• Prompt
When you print the records below, keep every word exact and leave out the images.

• Supplied records
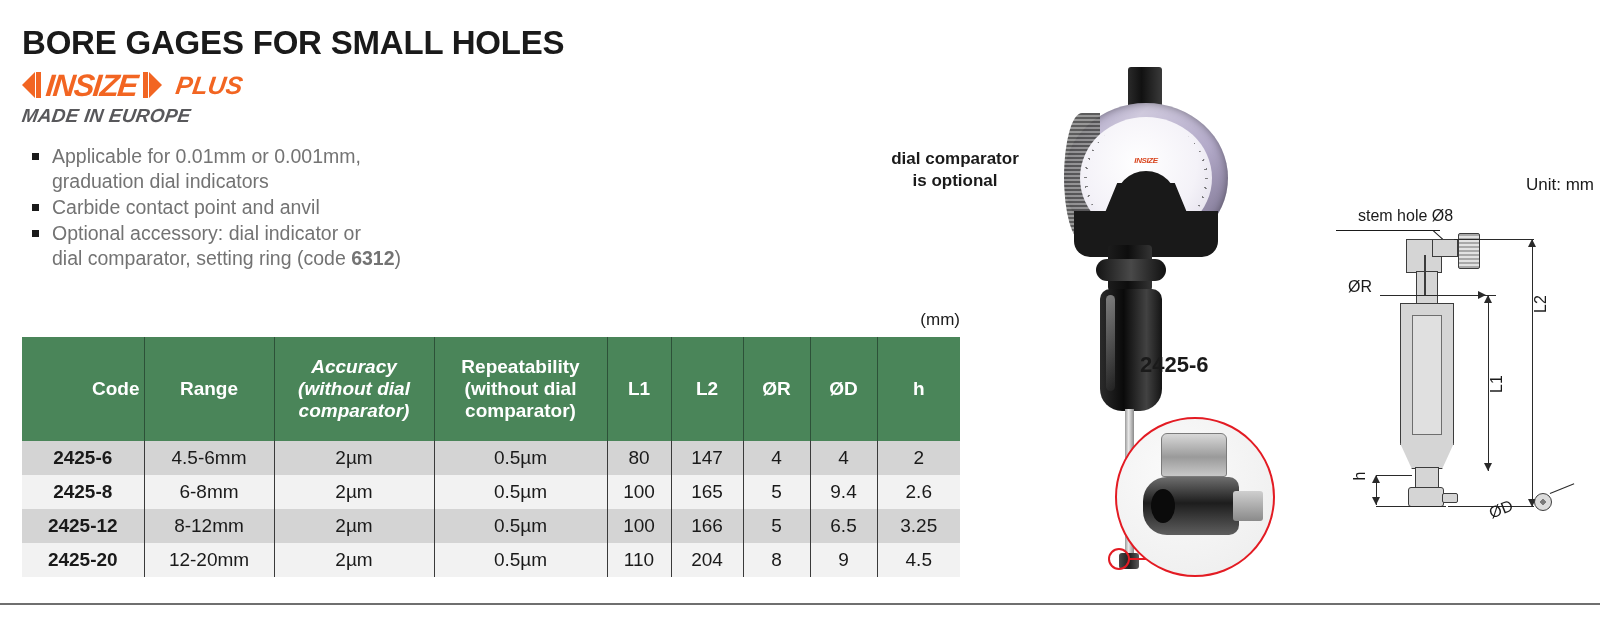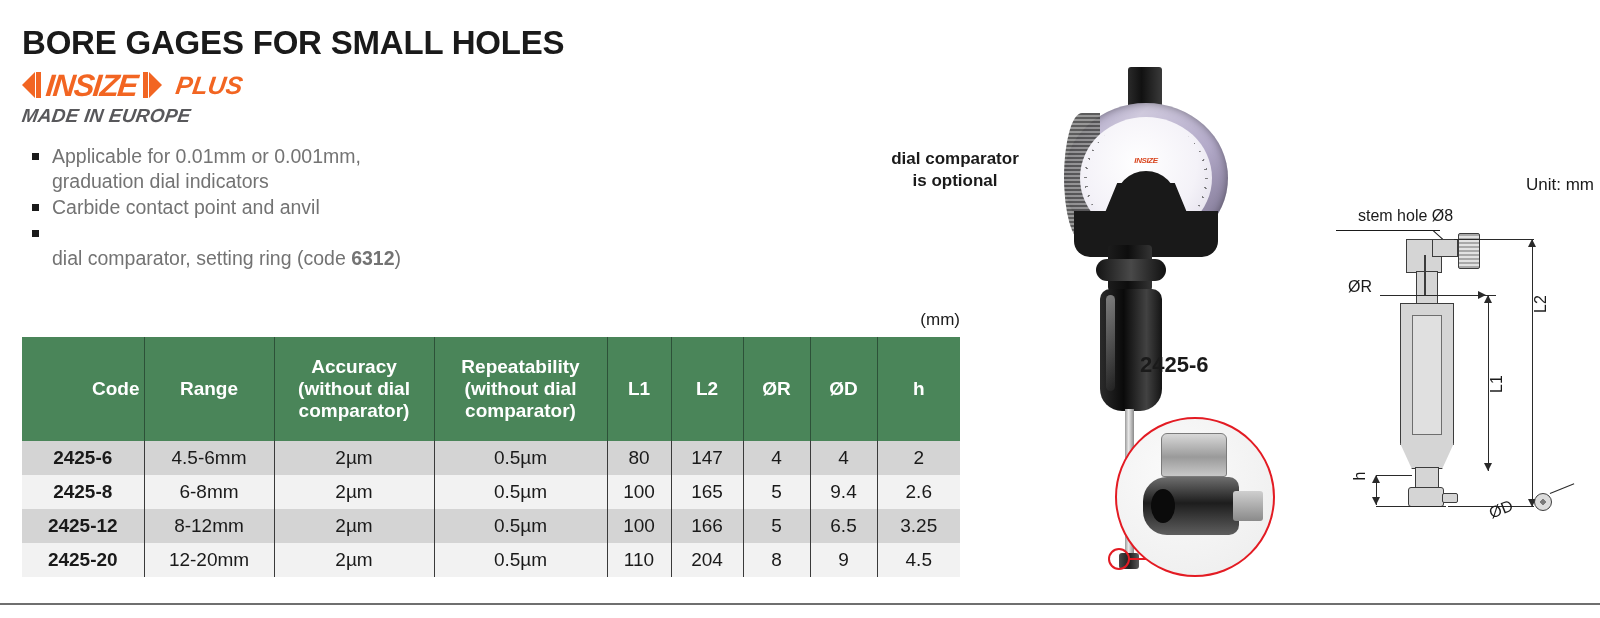--- a/index.html
+++ b/index.html
@@ -408,7 +408,7 @@
     </li>
     <li>
       <span class="bullet-sq"></span>
-      <br>
+      <span>Optional accessory: dial indicator or</span><br>
       <span>dial comparator, setting ring (code </span><b>6312</b><span>)</span>
     </li>
   </ul>

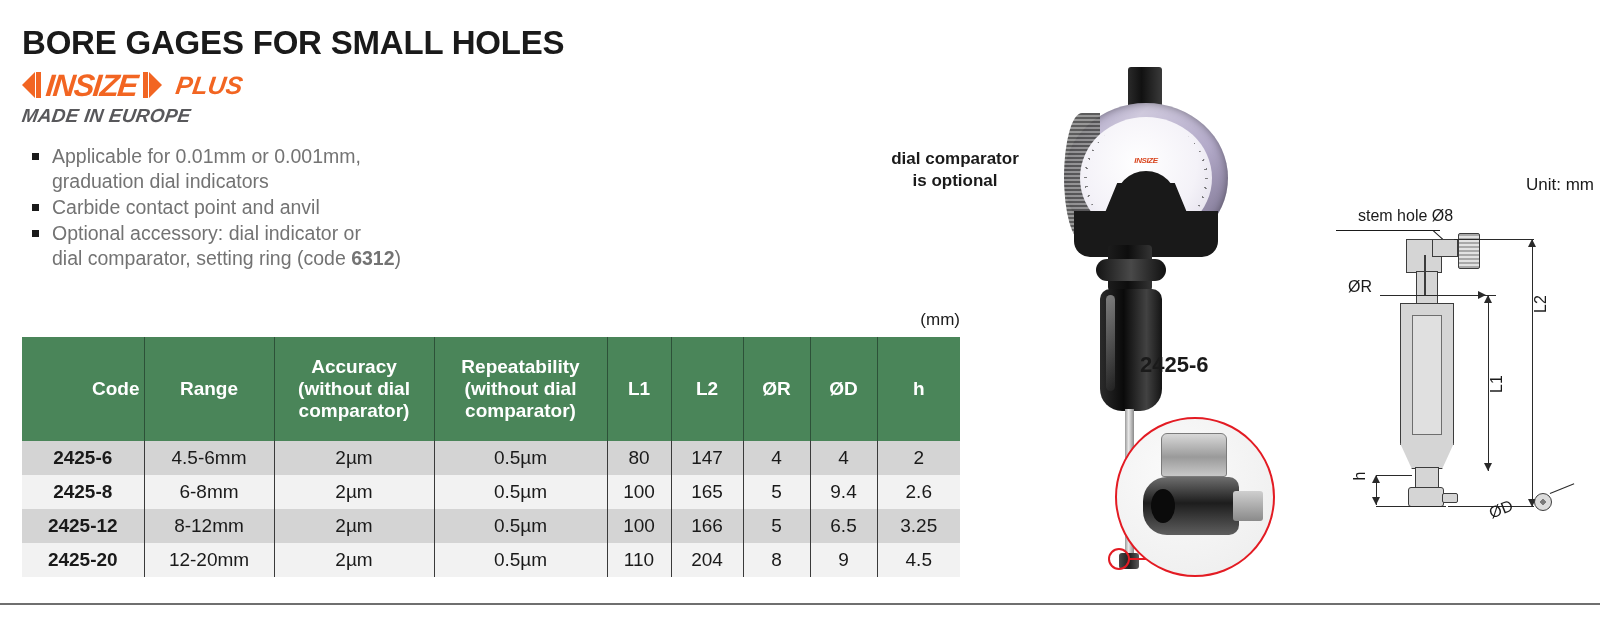--- a/index.html
+++ b/index.html
@@ -122,7 +122,7 @@
   #spec-table td.code-cell { font-weight: bold; }
   .col-code  { width: 122px; text-align: right; }
   .col-range { width: 130px; }
-  .col-acc   { width: 160px; }
+  .col-acc   { width: 160px; font-style: italic; }
   .col-rep   { width: 173px; }
   .col-l1    { width:  64px; }
   .col-l2    { width:  72px; }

• Answer for this exercise
--- a/index.html
+++ b/index.html
@@ -408,7 +408,7 @@
     </li>
     <li>
       <span class="bullet-sq"></span>
-      <br>
+      <span>Optional accessory: dial indicator or</span><br>
       <span>dial comparator, setting ring (code </span><b>6312</b><span>)</span>
     </li>
   </ul>

--- a/index.html
+++ b/index.html
@@ -122,7 +122,7 @@
   #spec-table td.code-cell { font-weight: bold; }
   .col-code  { width: 122px; text-align: right; }
   .col-range { width: 130px; }
-  .col-acc   { width: 160px; }
+  .col-acc   { width: 160px; font-style: italic; }
   .col-rep   { width: 173px; }
   .col-l1    { width:  64px; }
   .col-l2    { width:  72px; }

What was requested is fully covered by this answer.